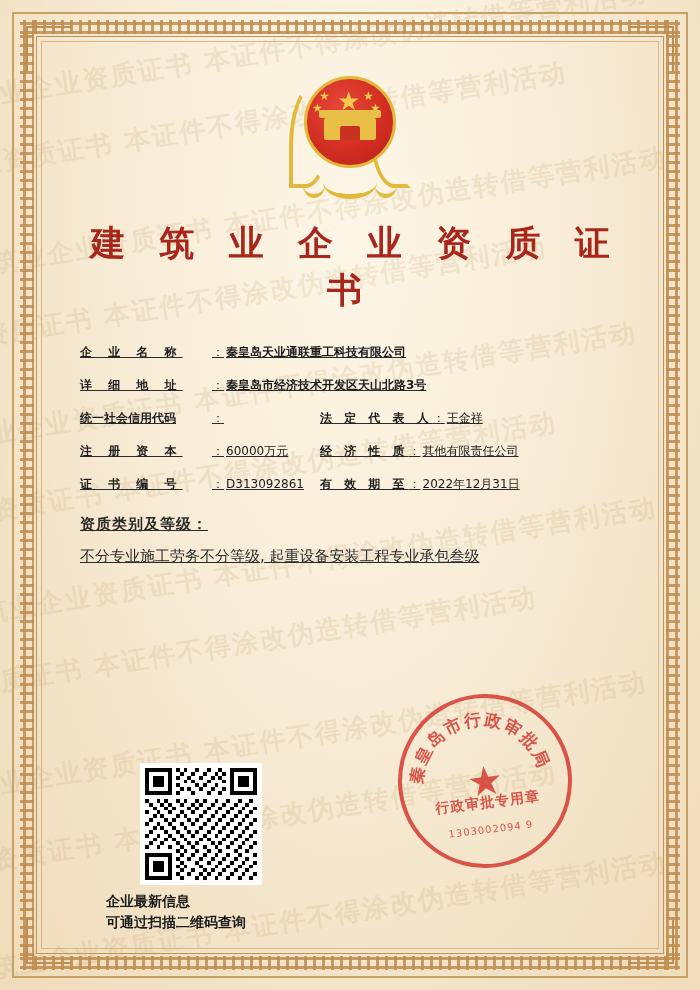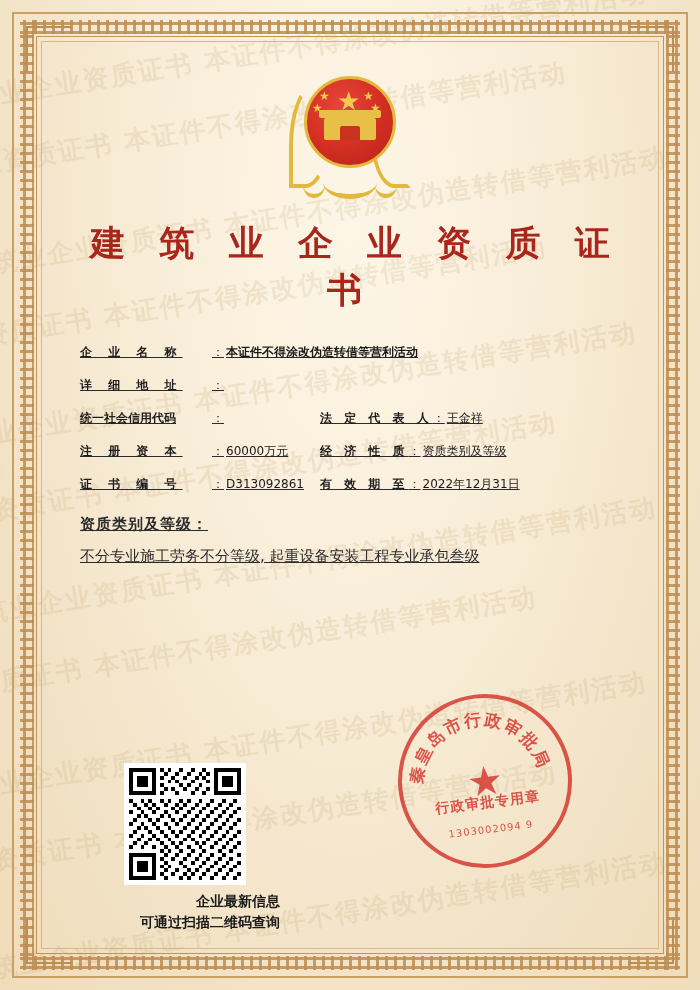--- a/index.html
+++ b/index.html
@@ -389,7 +389,7 @@
       <div class="frow">
         <span class="flabel w6">企 业 名 称</span>
         <span class="colon">：</span>
-        <span class="fvalue bold">本证件不得涂改伪造转借等营利活动</span>
+        <span class="fvalue bold">秦皇岛天业通联重工科技有限公司</span>
       </div>
 
       <div class="frow">

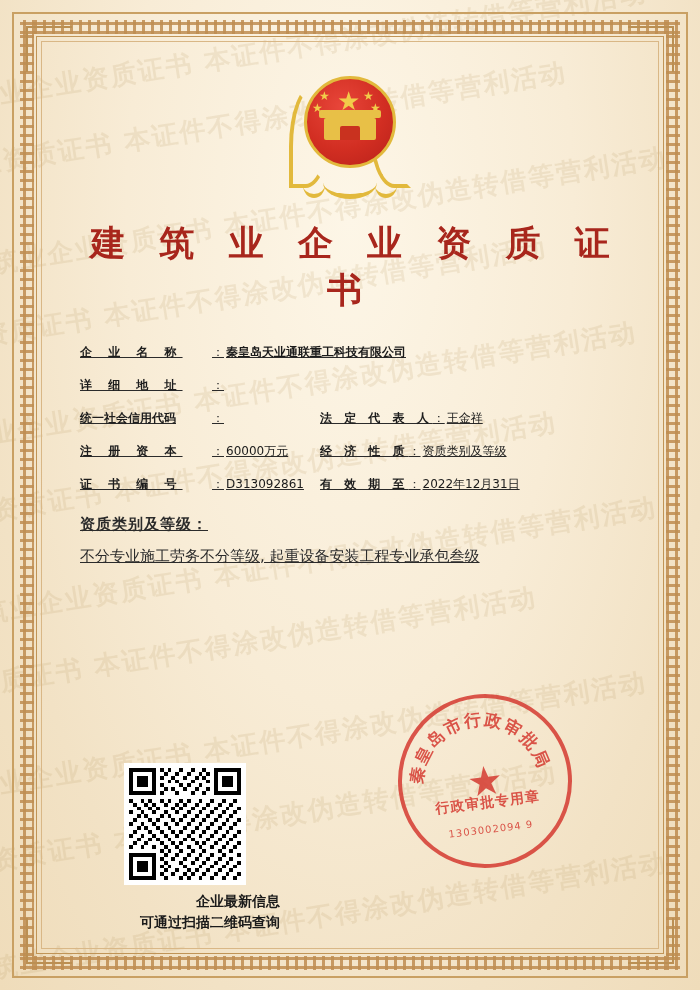--- a/index.html
+++ b/index.html
@@ -395,6 +395,7 @@
       <div class="frow">
         <span class="flabel w6">详 细 地 址</span>
         <span class="colon">：</span>
+        <span class="fvalue bold">秦皇岛市经济技术开发区天山北路3号</span>
       </div>
 
       <div class="frow">

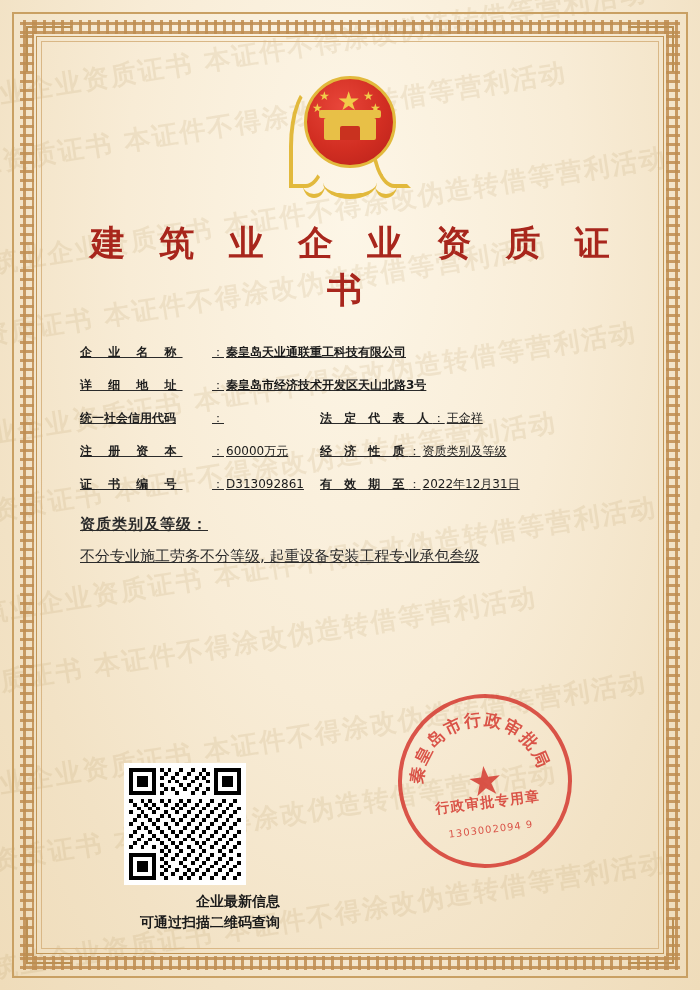--- a/index.html
+++ b/index.html
@@ -419,7 +419,7 @@
         <span class="fhalf-right">
           <span class="flabel w4">经 济 性 质</span>
           <span class="colon">：</span>
-          <span class="fvalue">资质类别及等级</span>
+          <span class="fvalue">其他有限责任公司</span>
         </span>
       </div>
 

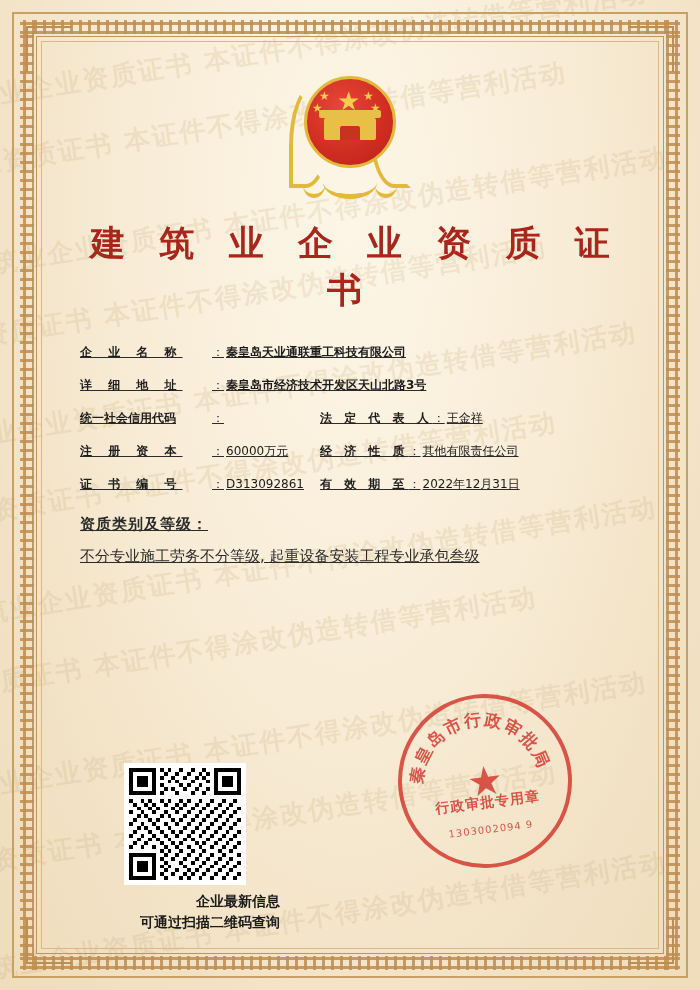--- a/index.html
+++ b/index.html
@@ -247,10 +247,10 @@
   }
   .qr-block {
     position: absolute;
-    left: 10px;
+    left: 26px;
     bottom: 0;
     width: 190px;
-    text-align: right;
+    text-align: left;
   }
   .qr {
     width: 122px;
——
Your objective:
Your answer should be every line from the material above in which the word "flabel" appears.

Reply:
         <span class="flabel w6">企 业 名 称</span>
         <span class="flabel w6">详 细 地 址</span>
           <span class="flabel w4">经 济 性 质</span>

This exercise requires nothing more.